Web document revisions
++++++++++++++++++++

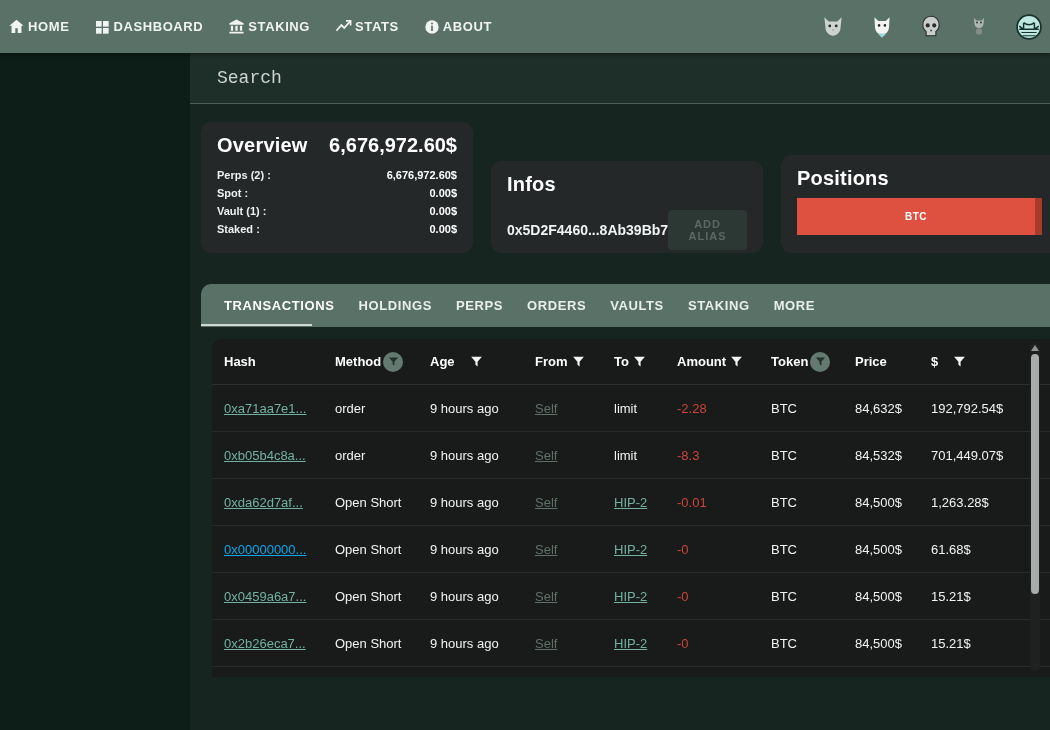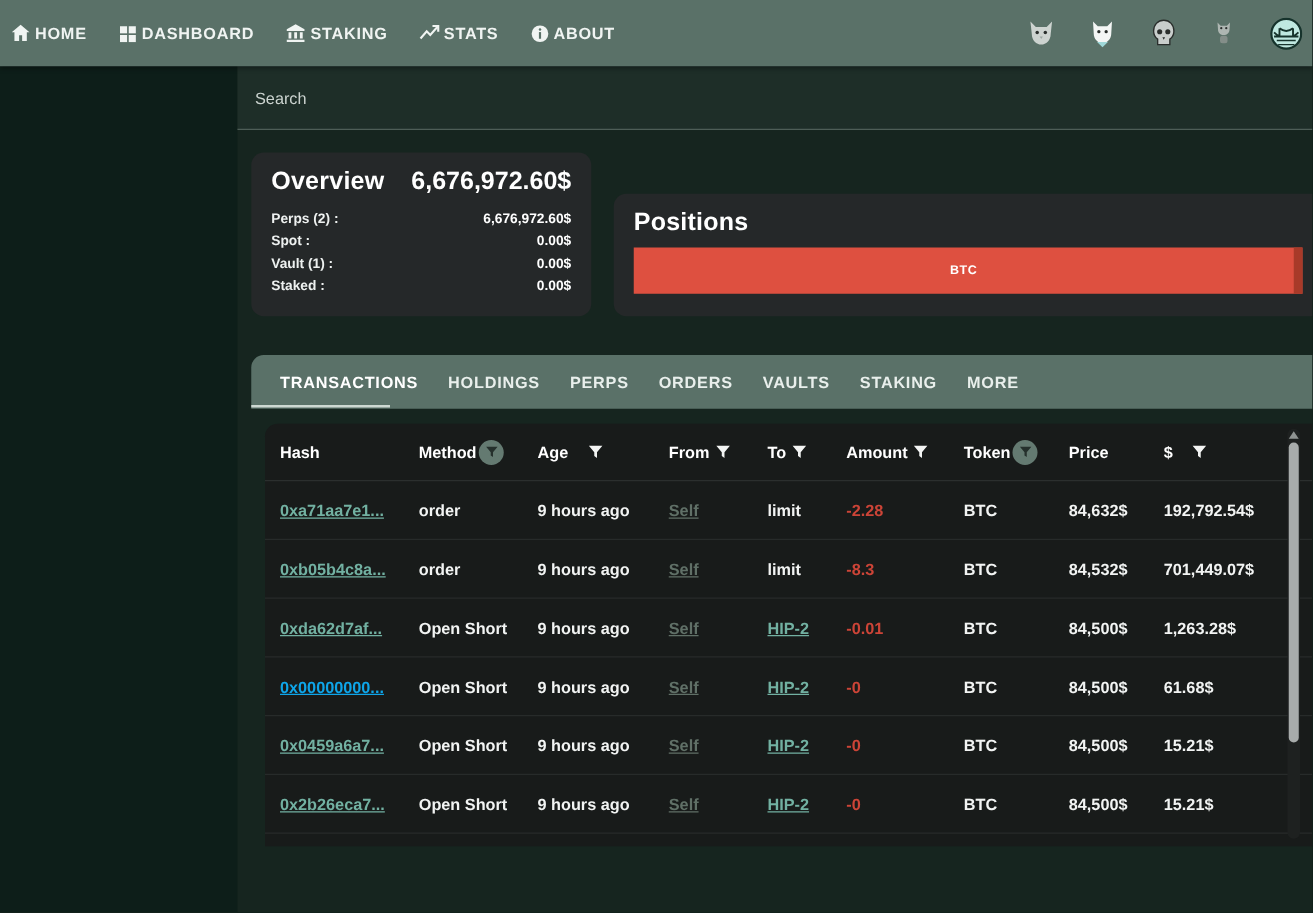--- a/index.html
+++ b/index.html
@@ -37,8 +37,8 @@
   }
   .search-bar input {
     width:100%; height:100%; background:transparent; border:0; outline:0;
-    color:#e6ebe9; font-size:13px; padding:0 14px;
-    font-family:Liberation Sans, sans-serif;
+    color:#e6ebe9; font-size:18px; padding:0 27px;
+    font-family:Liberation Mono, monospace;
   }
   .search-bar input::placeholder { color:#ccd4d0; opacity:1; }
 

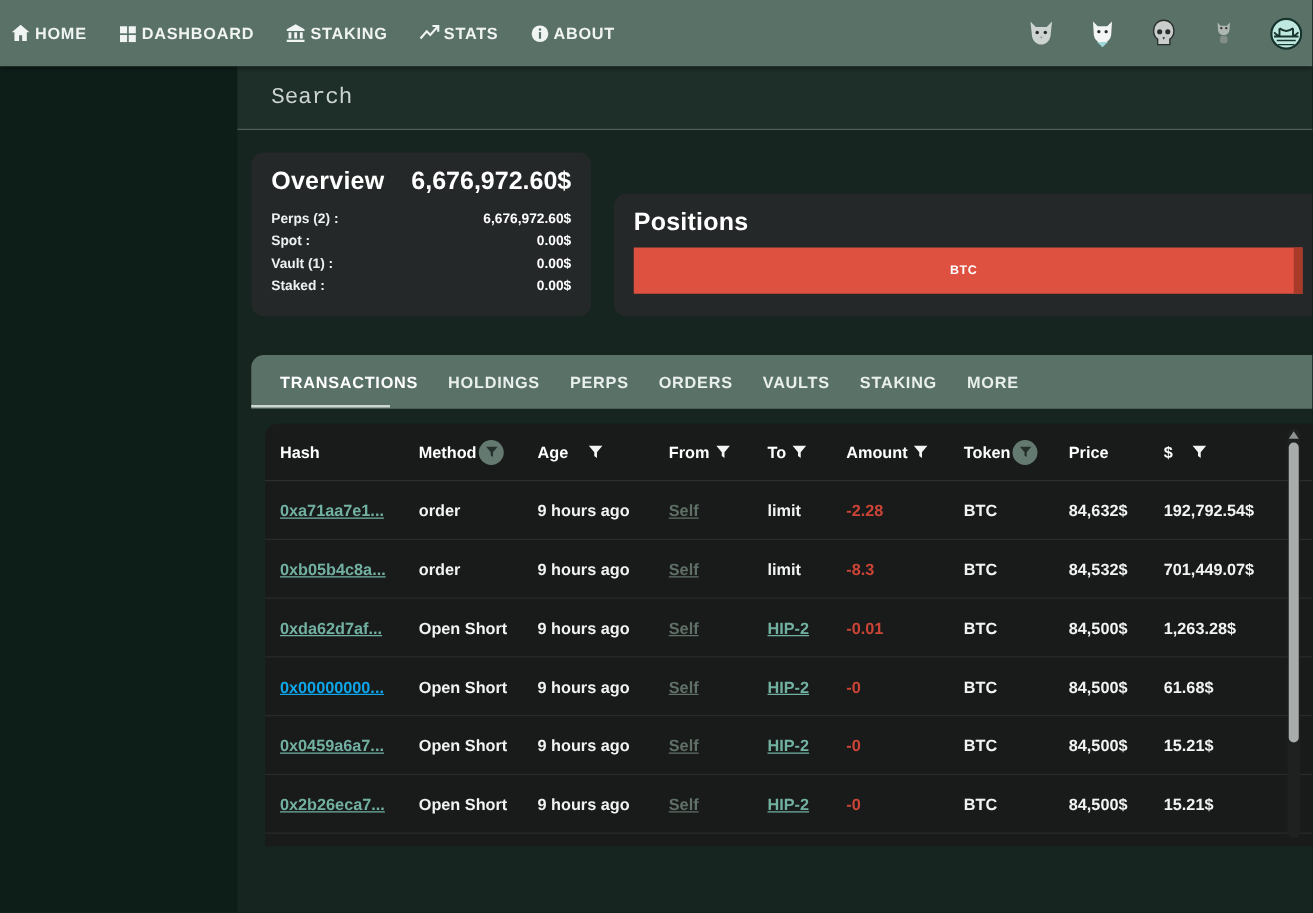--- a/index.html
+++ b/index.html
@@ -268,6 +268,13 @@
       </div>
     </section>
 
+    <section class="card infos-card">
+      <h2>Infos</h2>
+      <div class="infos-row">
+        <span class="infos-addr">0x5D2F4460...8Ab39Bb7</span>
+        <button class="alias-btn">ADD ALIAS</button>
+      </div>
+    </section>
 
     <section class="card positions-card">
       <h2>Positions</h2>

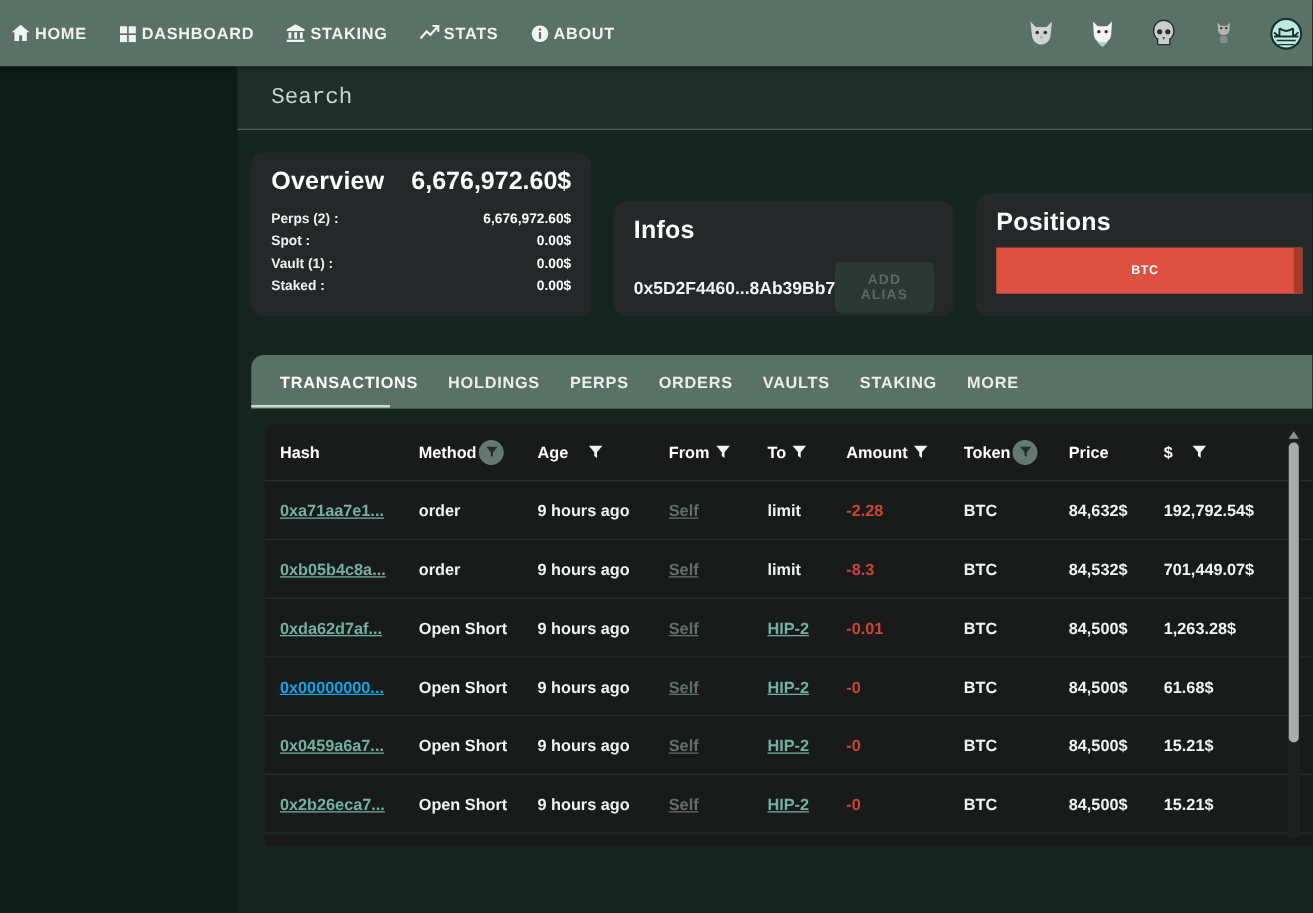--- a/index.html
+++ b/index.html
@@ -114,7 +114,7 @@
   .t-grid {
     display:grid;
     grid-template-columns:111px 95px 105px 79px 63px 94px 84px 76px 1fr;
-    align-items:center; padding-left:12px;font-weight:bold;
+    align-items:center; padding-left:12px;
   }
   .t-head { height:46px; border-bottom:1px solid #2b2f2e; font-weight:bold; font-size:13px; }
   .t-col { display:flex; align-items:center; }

++++++++++++++++++++

> [Work order]: Each word of the data should be repeated exactly, and the pictures left out.

> [Response to the exercise]:
--- a/index.html
+++ b/index.html
@@ -37,8 +37,8 @@
   }
   .search-bar input {
     width:100%; height:100%; background:transparent; border:0; outline:0;
-    color:#e6ebe9; font-size:13px; padding:0 14px;
-    font-family:Liberation Sans, sans-serif;
+    color:#e6ebe9; font-size:18px; padding:0 27px;
+    font-family:Liberation Mono, monospace;
   }
   .search-bar input::placeholder { color:#ccd4d0; opacity:1; }
 

--- a/index.html
+++ b/index.html
@@ -268,6 +268,13 @@
       </div>
     </section>
 
+    <section class="card infos-card">
+      <h2>Infos</h2>
+      <div class="infos-row">
+        <span class="infos-addr">0x5D2F4460...8Ab39Bb7</span>
+        <button class="alias-btn">ADD ALIAS</button>
+      </div>
+    </section>
 
     <section class="card positions-card">
       <h2>Positions</h2>

--- a/index.html
+++ b/index.html
@@ -114,7 +114,7 @@
   .t-grid {
     display:grid;
     grid-template-columns:111px 95px 105px 79px 63px 94px 84px 76px 1fr;
-    align-items:center; padding-left:12px;font-weight:bold;
+    align-items:center; padding-left:12px;
   }
   .t-head { height:46px; border-bottom:1px solid #2b2f2e; font-weight:bold; font-size:13px; }
   .t-col { display:flex; align-items:center; }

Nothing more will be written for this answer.